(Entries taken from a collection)
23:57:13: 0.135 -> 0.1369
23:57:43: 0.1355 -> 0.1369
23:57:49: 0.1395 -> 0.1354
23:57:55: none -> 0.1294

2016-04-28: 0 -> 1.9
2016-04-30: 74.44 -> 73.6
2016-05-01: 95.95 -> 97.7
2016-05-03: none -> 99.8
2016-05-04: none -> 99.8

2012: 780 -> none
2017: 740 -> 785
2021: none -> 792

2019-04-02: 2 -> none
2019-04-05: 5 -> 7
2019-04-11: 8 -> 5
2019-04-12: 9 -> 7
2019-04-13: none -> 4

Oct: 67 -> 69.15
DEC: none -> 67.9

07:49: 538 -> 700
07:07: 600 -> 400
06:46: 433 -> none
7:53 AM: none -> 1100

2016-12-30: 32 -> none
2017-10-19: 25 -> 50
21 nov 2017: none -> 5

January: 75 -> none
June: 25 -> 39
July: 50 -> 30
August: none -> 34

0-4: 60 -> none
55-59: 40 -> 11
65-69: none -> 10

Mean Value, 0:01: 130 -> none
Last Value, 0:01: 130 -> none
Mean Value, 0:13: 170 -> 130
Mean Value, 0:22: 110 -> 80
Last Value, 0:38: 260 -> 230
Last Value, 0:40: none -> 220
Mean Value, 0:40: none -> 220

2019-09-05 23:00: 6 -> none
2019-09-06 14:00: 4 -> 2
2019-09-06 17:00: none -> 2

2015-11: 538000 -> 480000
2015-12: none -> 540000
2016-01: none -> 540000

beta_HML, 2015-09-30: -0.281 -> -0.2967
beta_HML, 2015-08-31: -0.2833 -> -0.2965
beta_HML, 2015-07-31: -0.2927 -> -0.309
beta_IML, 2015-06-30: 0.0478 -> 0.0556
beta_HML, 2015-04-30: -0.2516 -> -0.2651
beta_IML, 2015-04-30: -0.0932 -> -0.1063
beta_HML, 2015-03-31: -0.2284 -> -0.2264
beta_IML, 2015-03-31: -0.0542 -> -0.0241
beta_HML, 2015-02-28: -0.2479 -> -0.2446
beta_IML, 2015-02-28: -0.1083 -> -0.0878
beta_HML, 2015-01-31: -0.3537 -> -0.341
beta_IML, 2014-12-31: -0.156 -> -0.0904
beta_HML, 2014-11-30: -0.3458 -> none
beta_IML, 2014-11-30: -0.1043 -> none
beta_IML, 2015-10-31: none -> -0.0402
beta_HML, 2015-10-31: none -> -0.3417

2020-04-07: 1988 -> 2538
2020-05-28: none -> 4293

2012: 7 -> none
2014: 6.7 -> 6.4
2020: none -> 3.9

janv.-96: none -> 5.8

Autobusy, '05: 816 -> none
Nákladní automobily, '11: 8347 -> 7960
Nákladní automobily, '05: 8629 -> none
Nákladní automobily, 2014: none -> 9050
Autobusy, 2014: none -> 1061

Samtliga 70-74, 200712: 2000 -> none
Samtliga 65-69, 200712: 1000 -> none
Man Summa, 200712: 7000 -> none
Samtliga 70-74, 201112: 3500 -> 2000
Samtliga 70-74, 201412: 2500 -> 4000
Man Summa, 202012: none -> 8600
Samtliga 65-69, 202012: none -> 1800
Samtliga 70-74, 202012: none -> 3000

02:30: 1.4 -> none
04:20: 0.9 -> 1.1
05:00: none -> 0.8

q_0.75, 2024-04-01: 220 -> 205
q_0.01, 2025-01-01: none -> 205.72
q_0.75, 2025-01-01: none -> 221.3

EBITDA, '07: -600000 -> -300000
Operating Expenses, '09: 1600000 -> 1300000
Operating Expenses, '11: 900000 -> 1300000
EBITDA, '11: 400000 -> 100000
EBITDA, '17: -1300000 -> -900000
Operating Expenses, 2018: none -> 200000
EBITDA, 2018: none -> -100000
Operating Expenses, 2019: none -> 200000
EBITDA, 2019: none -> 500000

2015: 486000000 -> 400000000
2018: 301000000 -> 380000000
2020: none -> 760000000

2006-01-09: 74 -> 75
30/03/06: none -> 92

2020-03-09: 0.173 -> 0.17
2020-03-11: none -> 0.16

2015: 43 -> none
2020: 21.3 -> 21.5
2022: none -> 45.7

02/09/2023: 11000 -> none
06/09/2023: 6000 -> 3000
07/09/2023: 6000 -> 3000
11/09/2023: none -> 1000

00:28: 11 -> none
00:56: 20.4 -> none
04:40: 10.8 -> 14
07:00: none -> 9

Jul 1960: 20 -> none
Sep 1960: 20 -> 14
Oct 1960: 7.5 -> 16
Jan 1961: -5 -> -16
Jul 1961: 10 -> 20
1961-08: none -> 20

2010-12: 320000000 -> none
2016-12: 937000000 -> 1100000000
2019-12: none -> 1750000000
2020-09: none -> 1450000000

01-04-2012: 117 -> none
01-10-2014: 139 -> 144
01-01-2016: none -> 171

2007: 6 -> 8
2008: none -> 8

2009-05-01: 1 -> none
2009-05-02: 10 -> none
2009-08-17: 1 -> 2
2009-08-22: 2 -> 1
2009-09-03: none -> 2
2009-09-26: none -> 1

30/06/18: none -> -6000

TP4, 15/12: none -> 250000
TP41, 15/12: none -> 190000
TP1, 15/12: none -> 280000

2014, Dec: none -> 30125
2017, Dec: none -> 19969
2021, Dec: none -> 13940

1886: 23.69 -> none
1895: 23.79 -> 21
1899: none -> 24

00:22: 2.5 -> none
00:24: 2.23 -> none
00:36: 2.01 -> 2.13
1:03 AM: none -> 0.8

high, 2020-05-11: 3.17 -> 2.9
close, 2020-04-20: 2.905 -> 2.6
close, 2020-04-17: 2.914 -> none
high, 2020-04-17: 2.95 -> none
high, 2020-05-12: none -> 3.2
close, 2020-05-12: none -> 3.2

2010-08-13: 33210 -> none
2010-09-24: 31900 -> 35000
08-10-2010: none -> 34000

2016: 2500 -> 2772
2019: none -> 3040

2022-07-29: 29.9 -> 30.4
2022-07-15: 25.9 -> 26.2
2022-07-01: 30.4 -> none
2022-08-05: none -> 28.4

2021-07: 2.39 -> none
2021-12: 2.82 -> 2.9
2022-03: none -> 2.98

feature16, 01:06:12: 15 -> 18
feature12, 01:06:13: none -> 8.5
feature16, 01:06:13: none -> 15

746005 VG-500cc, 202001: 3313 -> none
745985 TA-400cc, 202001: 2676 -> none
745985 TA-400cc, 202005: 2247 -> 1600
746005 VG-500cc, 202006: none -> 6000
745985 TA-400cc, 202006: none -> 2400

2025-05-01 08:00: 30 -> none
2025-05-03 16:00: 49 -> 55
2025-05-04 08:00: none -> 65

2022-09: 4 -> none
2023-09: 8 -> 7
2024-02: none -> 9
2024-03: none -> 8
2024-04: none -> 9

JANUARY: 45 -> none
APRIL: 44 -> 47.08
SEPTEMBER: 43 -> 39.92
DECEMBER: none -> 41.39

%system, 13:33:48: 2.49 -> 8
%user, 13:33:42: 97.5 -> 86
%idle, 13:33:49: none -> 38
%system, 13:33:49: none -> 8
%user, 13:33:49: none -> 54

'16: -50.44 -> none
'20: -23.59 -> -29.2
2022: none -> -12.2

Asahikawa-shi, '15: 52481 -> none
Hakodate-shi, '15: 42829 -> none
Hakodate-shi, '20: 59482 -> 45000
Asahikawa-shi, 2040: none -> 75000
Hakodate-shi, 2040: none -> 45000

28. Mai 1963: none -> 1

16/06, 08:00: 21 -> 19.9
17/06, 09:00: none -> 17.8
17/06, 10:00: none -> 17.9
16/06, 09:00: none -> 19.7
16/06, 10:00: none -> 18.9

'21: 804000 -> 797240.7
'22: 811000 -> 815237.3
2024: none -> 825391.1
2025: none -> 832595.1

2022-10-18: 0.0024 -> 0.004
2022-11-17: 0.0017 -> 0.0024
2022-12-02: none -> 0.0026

> _WORK REQUIRED_: Retype only this portion of the data above: the line containing "2009-05-01: 1 -> none", the line containing "2021-07: 2.39 -> none", and all lines between them, exactly.

> _SOLVED EXERCISE_:
2009-05-01: 1 -> none
2009-05-02: 10 -> none
2009-08-17: 1 -> 2
2009-08-22: 2 -> 1
2009-09-03: none -> 2
2009-09-26: none -> 1

30/06/18: none -> -6000

TP4, 15/12: none -> 250000
TP41, 15/12: none -> 190000
TP1, 15/12: none -> 280000

2014, Dec: none -> 30125
2017, Dec: none -> 19969
2021, Dec: none -> 13940

1886: 23.69 -> none
1895: 23.79 -> 21
1899: none -> 24

00:22: 2.5 -> none
00:24: 2.23 -> none
00:36: 2.01 -> 2.13
1:03 AM: none -> 0.8

high, 2020-05-11: 3.17 -> 2.9
close, 2020-04-20: 2.905 -> 2.6
close, 2020-04-17: 2.914 -> none
high, 2020-04-17: 2.95 -> none
high, 2020-05-12: none -> 3.2
close, 2020-05-12: none -> 3.2

2010-08-13: 33210 -> none
2010-09-24: 31900 -> 35000
08-10-2010: none -> 34000

2016: 2500 -> 2772
2019: none -> 3040

2022-07-29: 29.9 -> 30.4
2022-07-15: 25.9 -> 26.2
2022-07-01: 30.4 -> none
2022-08-05: none -> 28.4

2021-07: 2.39 -> none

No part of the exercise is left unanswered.